Due to the numerous defections from the Mujahedin-e-Khalq (MKO/MEK/NCRI) the Rajavi cult has entered another historical decline. The first wave of defections followed the collapse of Saddam Hussein, the cult’s former military and financial sponsor. At that time, the first major strike hit the MKO as coalition forces took control of Camp Ashraf, the organization’s ideological container, located in northern Iraq. As Saddam Hussein fell, the group’s leaders immediately cooperated with coalition forces and consequently shifted their policies in order to appease forces as well as maintain their presence at Camp Ashraf.
Cooperation with the coalition forces was one of the more severe policy changes the MKO made. The MKO made a huge effort to become friendly towards the West, ultimately shifting their attitude, and hoping their cooperation would bring them respect, and prosperity. Since the shift in approach, the ringleaders of the MKO (which is considered an anti-Iran terrorist organization) have appealed to both US and Israel security firms to help them bar defectors from escaping the camp, according to Fars News Agency.
The report says that "following several successful escape plans, the MKO leaders inked an agreement with the US Blackwater security firm to block defectors; escape and tighten control over the camp."[1]
The Mujahedin's reputation and status in Iraq is as complicated as Blackwater’s. Both have committed crimes against Iraqi civilians, and eventually both are hated by Iraqi government officials and civilians alike. A RAND report on the MKO outlines that “much of the Iraqi public believe that the MEK did commit violent acts on Saddam's behalf against Shias and Kurds." [2] As for Blackwater, the BBC News reported that, “Iraq has begun collecting signatures for a class action lawsuit on behalf of people killed or wounded in incidents involving the US security firm Blackwater. It will seek compensation for a number of such cases, the office of Prime Minister Nouri al-Maliki said. Incidents include the 2007 killing of 17 Iraqis in Baghdad's Nisoor square.” [3]

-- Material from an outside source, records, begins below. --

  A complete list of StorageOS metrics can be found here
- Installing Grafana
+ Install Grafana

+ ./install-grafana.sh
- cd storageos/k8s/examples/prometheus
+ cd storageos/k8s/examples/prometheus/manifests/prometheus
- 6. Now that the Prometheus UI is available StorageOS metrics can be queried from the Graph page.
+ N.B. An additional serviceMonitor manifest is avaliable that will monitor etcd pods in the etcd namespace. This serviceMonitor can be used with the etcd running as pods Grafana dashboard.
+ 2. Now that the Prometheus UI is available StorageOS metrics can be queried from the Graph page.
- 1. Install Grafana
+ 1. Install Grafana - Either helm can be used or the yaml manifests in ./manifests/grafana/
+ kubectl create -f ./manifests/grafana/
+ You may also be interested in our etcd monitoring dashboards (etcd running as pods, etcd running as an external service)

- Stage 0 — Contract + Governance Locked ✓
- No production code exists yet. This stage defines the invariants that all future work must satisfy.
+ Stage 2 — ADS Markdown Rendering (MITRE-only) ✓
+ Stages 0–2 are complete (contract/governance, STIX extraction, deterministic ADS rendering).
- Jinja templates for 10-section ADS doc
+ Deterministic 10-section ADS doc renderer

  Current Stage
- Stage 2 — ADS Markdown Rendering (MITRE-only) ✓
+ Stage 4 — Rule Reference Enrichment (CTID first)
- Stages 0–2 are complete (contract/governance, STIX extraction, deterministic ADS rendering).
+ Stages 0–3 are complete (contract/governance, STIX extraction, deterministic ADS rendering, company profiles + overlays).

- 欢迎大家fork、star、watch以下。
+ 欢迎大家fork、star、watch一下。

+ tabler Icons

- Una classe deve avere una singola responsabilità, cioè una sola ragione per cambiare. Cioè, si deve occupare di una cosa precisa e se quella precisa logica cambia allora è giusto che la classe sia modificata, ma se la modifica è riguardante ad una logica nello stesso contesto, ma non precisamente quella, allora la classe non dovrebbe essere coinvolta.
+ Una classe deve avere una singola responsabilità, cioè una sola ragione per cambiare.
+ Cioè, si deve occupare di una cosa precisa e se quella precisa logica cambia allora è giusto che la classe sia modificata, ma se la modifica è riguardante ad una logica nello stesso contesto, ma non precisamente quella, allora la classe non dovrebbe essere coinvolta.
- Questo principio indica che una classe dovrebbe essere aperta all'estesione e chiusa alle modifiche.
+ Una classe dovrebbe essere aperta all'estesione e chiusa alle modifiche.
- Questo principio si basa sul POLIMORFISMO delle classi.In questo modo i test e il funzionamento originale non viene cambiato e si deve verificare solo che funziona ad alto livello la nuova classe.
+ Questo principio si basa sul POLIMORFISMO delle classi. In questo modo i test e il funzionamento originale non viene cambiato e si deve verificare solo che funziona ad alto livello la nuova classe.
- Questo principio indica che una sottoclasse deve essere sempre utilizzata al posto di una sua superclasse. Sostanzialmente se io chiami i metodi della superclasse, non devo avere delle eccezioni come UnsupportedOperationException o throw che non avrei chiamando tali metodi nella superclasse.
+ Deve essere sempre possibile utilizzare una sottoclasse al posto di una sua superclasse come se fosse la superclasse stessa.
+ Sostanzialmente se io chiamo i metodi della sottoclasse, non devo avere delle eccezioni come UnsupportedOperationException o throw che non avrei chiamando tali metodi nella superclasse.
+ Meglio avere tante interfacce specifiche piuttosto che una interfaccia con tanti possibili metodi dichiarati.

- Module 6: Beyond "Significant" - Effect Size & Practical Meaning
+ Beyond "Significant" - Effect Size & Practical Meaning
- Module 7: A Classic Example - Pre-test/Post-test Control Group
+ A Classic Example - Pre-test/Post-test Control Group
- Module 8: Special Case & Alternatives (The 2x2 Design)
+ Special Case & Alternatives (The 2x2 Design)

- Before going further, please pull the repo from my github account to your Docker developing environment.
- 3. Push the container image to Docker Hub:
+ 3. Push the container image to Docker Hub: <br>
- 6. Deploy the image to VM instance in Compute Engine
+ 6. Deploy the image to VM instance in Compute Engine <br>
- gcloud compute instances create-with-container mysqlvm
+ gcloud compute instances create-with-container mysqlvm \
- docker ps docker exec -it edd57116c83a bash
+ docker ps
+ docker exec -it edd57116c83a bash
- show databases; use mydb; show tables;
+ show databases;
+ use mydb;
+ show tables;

According to CNN, the Iraqi government is actively pursuing any former Blackwater personnel still working in the country. "I don’t think the Iraqi government is willing to have any Blackwater member, even if they are working in other companies, we don’t like to see them here working in any company,” said Ali al Dabbagh, Iraqi government spokesman.[4]
Neither Blackwater nor the MKO have a favorable presence in Iraq, and the relationship is unusual and puzzling for locals. As for Blackwater, in order to maintain presence, it’s just a matter of relinquishing their existence for a while and remarketing themselves under a new name. But for the MKO, that’s impossible because the ties to Iraq are deeper and cover a wider spectrum of victims in both Iran and Iran. The leaders of Camp Ashraf are supposed to be brought to trial because of their violent and unforgiveable acts as the mercenaries of the dictator, Saddam Hussein.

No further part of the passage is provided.